*** Opening of DATASET ENTRIES ***

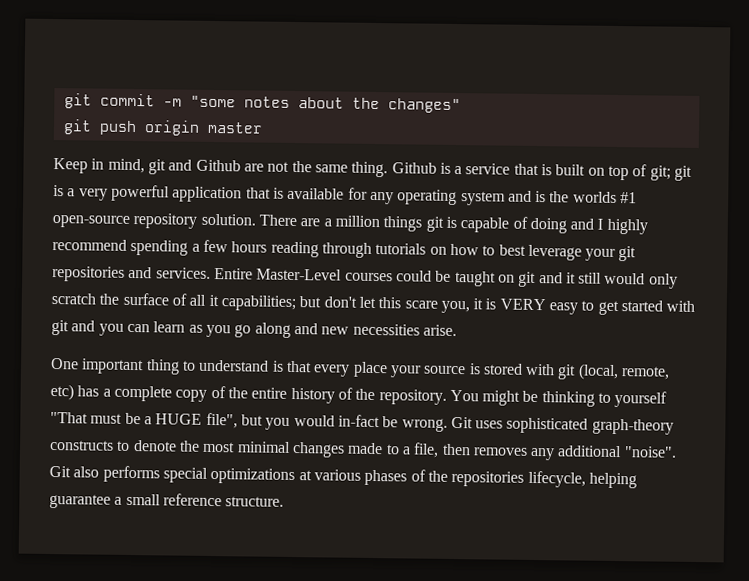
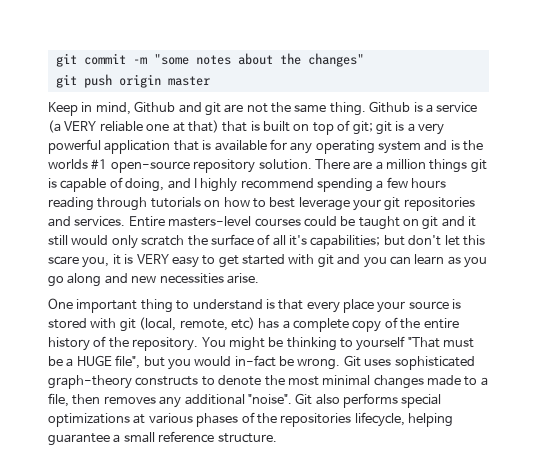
[147,159,241,175] git and Github -> [134,101,221,116] Github and git
(511, 169) none -> [48,120,219,133] (a VERY reliable one at that)
[529,217,567,234] doing -> [125,178,165,192] doing,
[256,268,343,281] Master-Level -> [168,216,252,227] masters-level
[208,294,219,307] it -> [289,235,307,246] it's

*** Close of DATASET ENTRIES ***

- DESCRIPTION OF THE TASK -
The records above must be repeated in full and exactly, but without any of the pictures.

- RESPONSE TO THE TASK -
[147,159,241,175] git and Github -> [134,101,221,116] Github and git
(511, 169) none -> [48,120,219,133] (a VERY reliable one at that)
[529,217,567,234] doing -> [125,178,165,192] doing,
[256,268,343,281] Master-Level -> [168,216,252,227] masters-level
[208,294,219,307] it -> [289,235,307,246] it's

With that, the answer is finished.